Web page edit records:
————

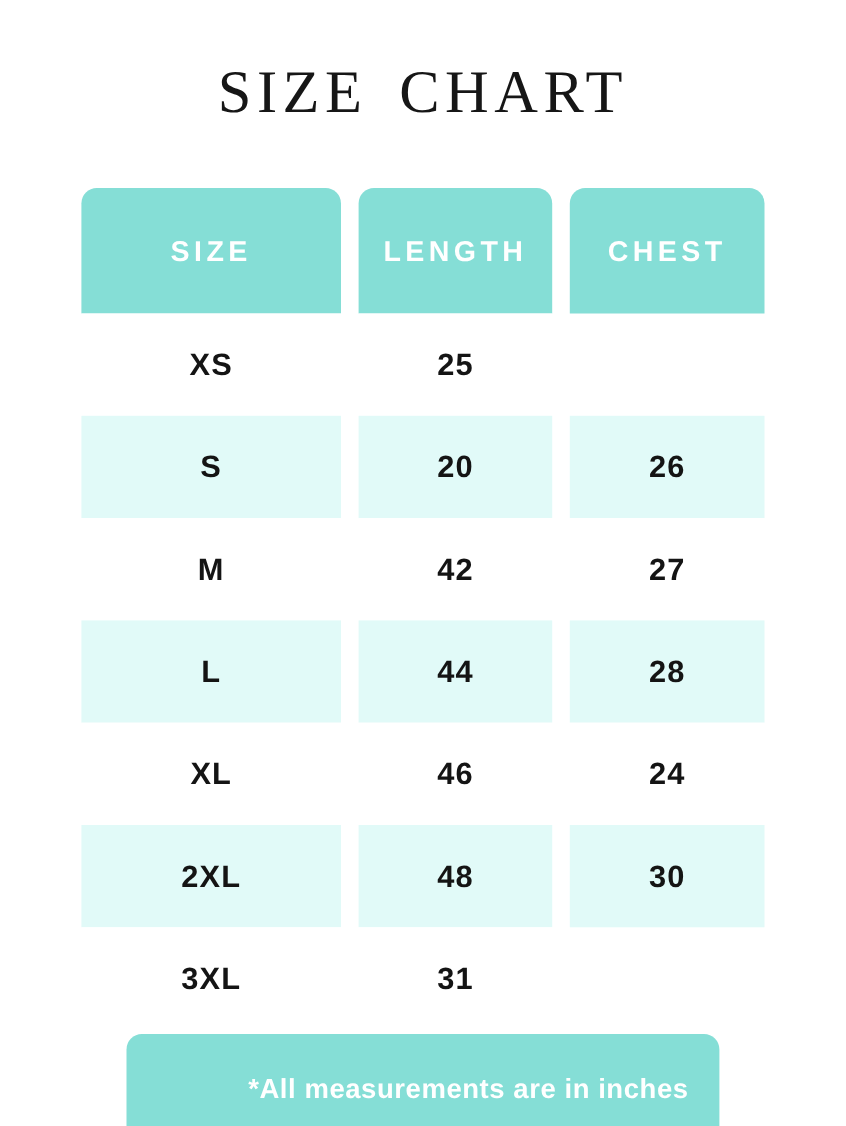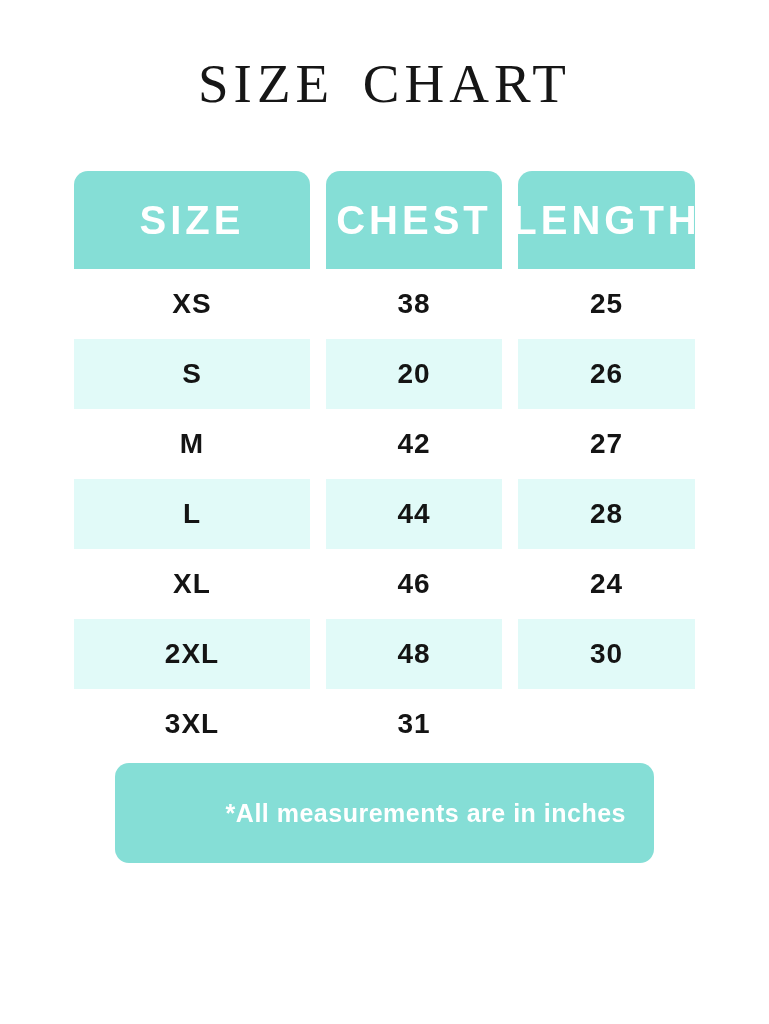--- a/index.html
+++ b/index.html
@@ -36,14 +36,14 @@
     column-gap: 16px;
   }
   .header-cell {
-    height: 98px;
+    height: 114px;
     background: var(--accent);
     border-radius: 14px 14px 0 0;
     display: flex;
     align-items: center;
     justify-content: center;
     color: var(--header-text);
-    font-size: 40px;
+    font-size: 26px;
     font-weight: 700;
     letter-spacing: 4px;
   }

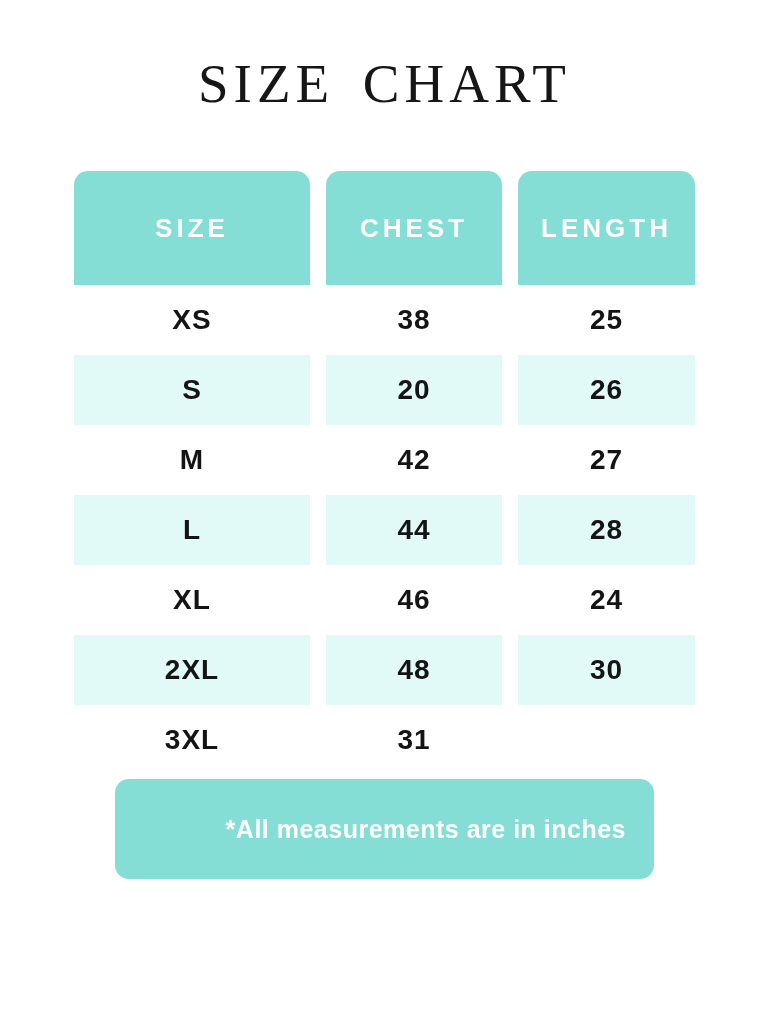--- a/index.html
+++ b/index.html
@@ -83,8 +83,8 @@
 <div class="size-table">
   <div class="grid">
     <div class="header-cell">SIZE</div>
+    <div class="header-cell">LENGTH</div>
     <div class="header-cell">CHEST</div>
-    <div class="header-cell">LENGTH</div>
   </div>
   <div>
       <div class="grid row">

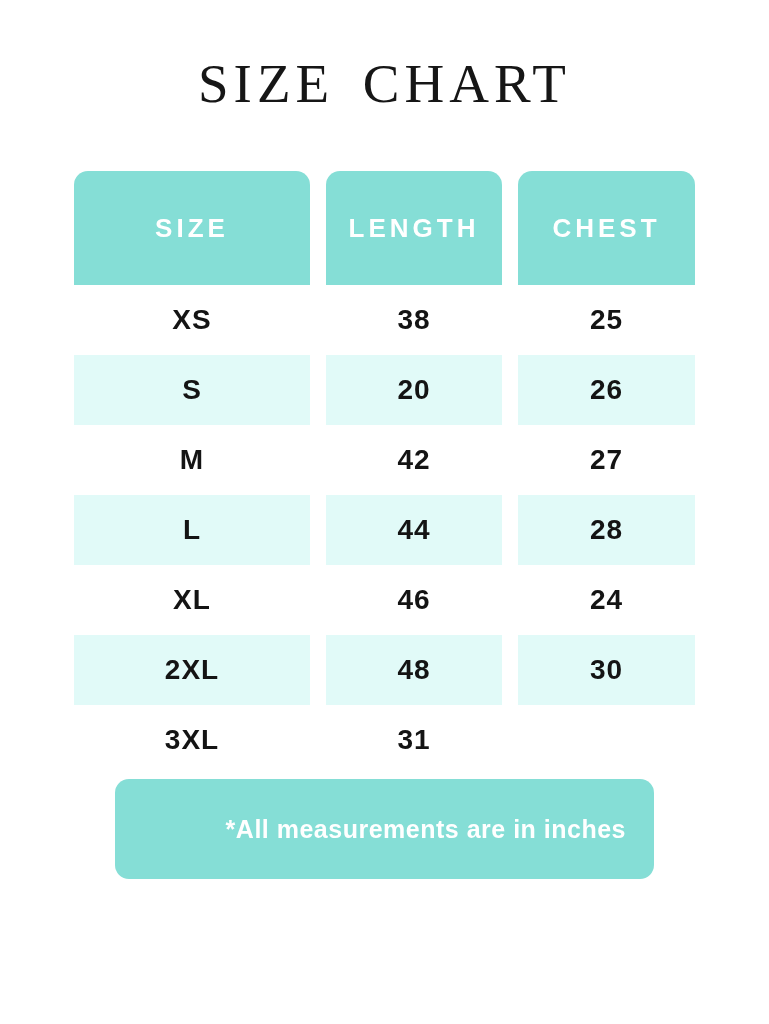--- a/index.html
+++ b/index.html
@@ -48,7 +48,7 @@
     letter-spacing: 4px;
   }
   .cell {
-    height: 70px;
+    height: 93px;
     display: flex;
     align-items: center;
     justify-content: center;

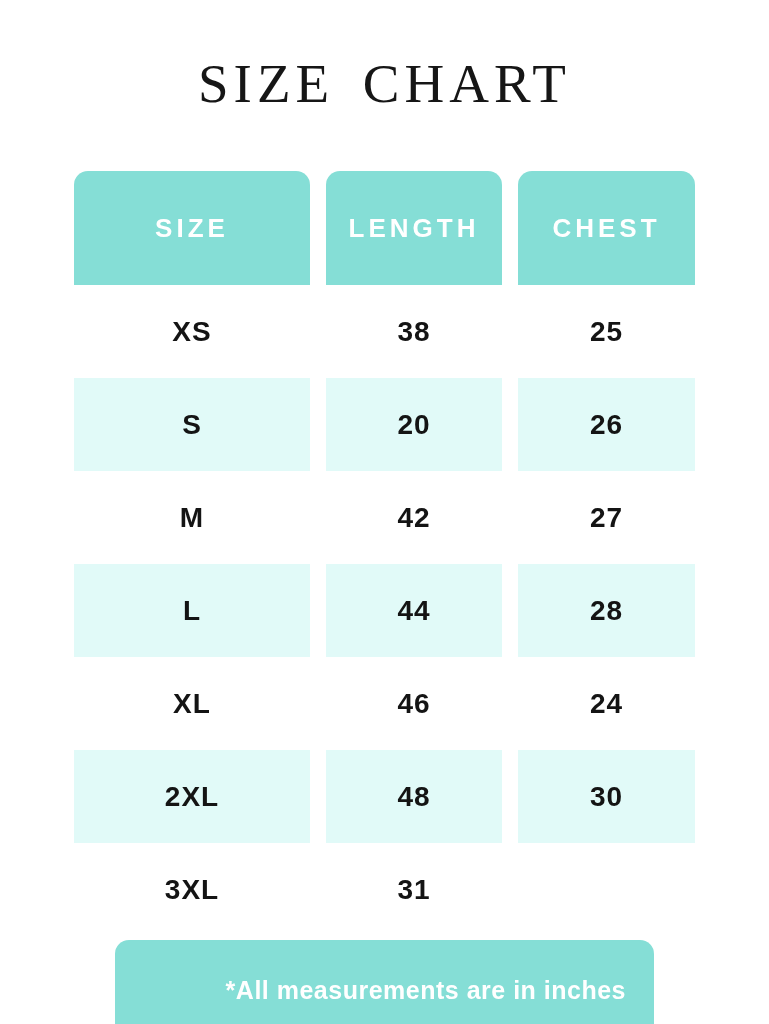--- a/index.html
+++ b/index.html
@@ -89,7 +89,6 @@
   <div>
       <div class="grid row">
         <div class="cell">XS</div>
-        <div class="cell">38</div>
         <div class="cell">25</div>
       </div>
       <div class="grid row alt">

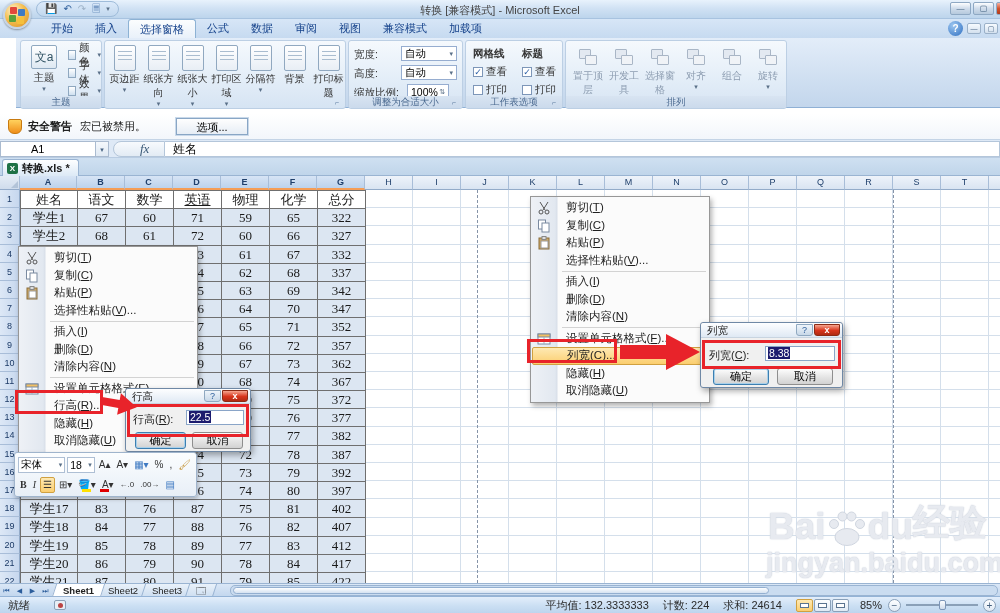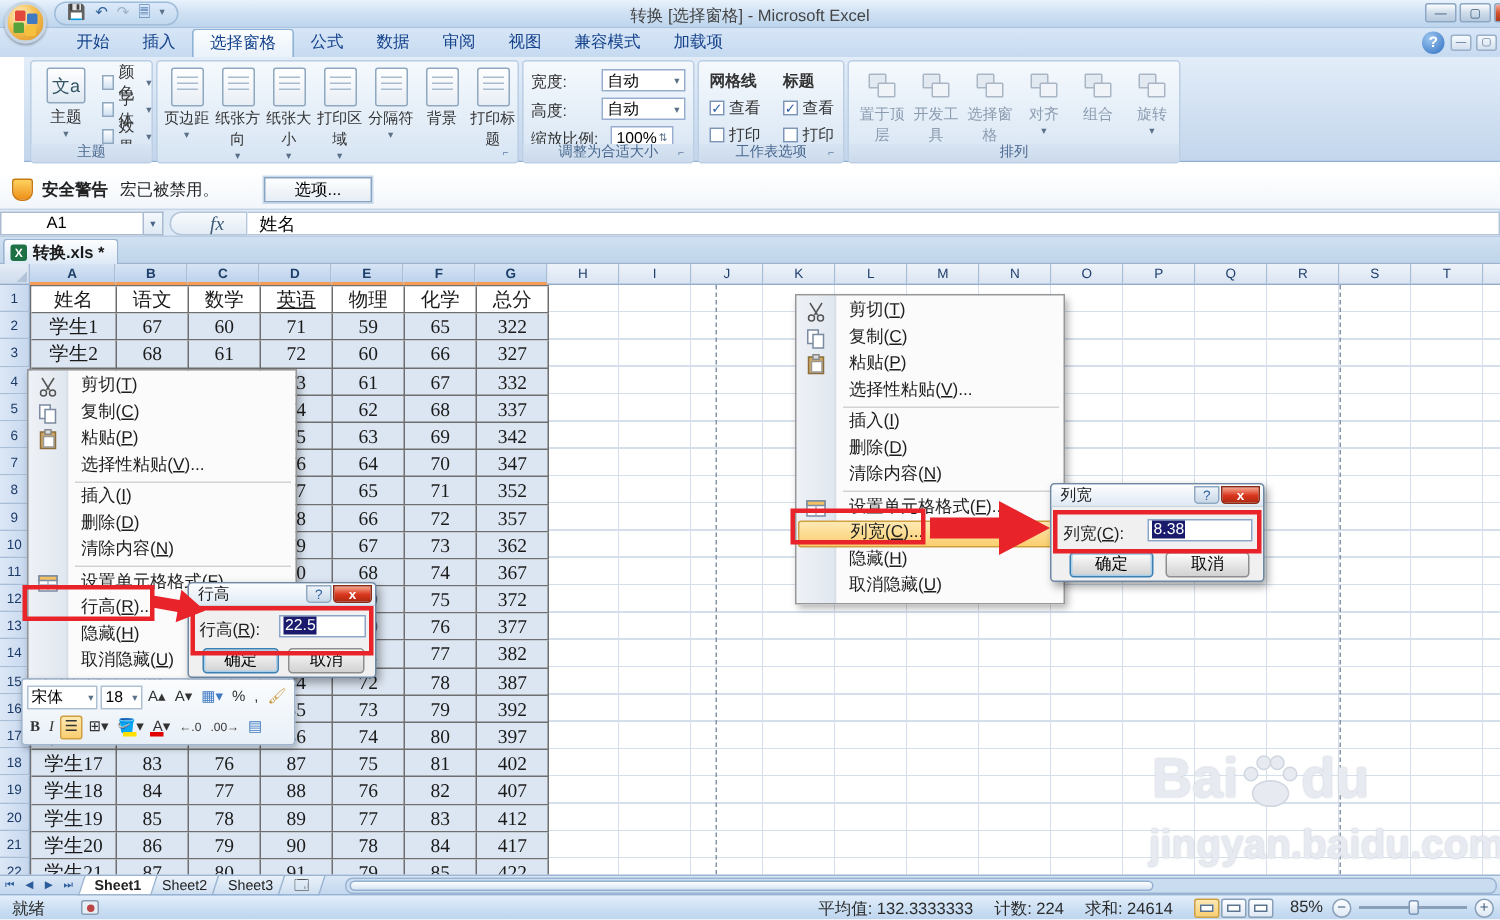--- a/index.html
+++ b/index.html
@@ -147,7 +147,7 @@
   <span class="qat-ic">🗏</span>
   <span class="qat-ic dd">▾</span>
 </div>
-<div id="win-title" class="abs">转换 [选择窗格] - Microsoft Excel</div>
+<div id="win-title" class="abs">转换 [兼容模式] - Microsoft Excel</div>
 <div class="winbtn abs" style="left:950px">—</div>
 <div class="winbtn abs" style="left:973px">▢</div>
 <div class="winbtn abs" id="btn-close" style="left:996px;width:20px">✕</div>

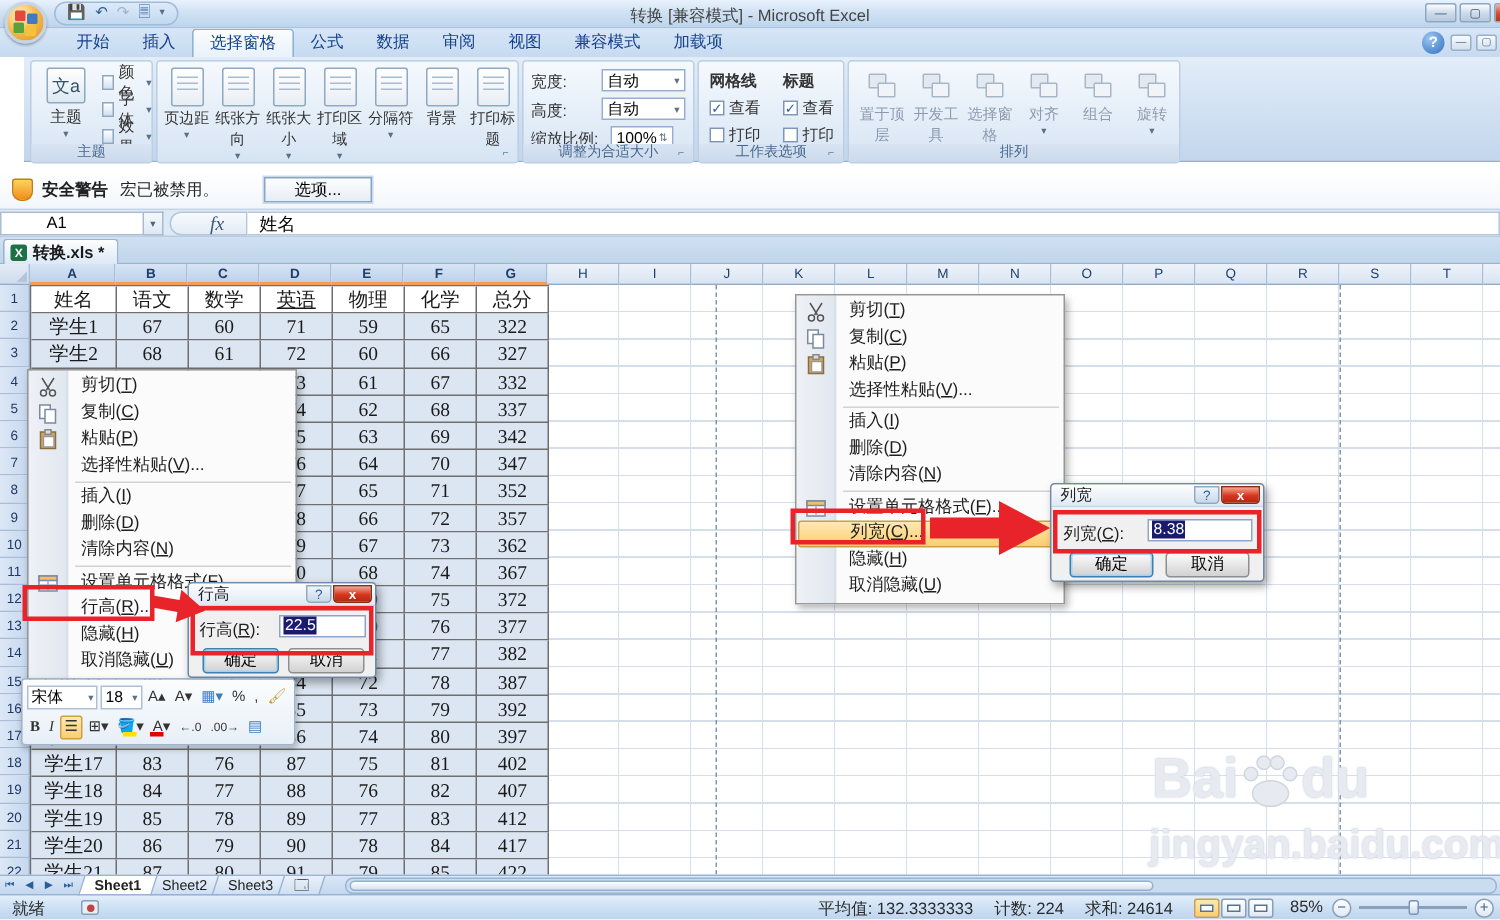--- a/index.html
+++ b/index.html
@@ -825,6 +825,7 @@
         <circle cx="33" cy="14" r="4.5" fill="#e7eaf0" stroke="#d0d6e0"></circle>
       </svg>
       <span>du</span>
+      <span>经验</span>
     </div>
   <div id="wm2">jingyan.baidu.com</div>
 </div>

————

**What you need to do**: Reproduce every line in the data that has the word "style" in it.

**Expected answer**:
 <div class="winbtn abs" style="left:950px">—</div>
 <div class="winbtn abs" style="left:973px">▢</div>
 <div class="winbtn abs" id="btn-close" style="left:996px;width:20px">✕</div>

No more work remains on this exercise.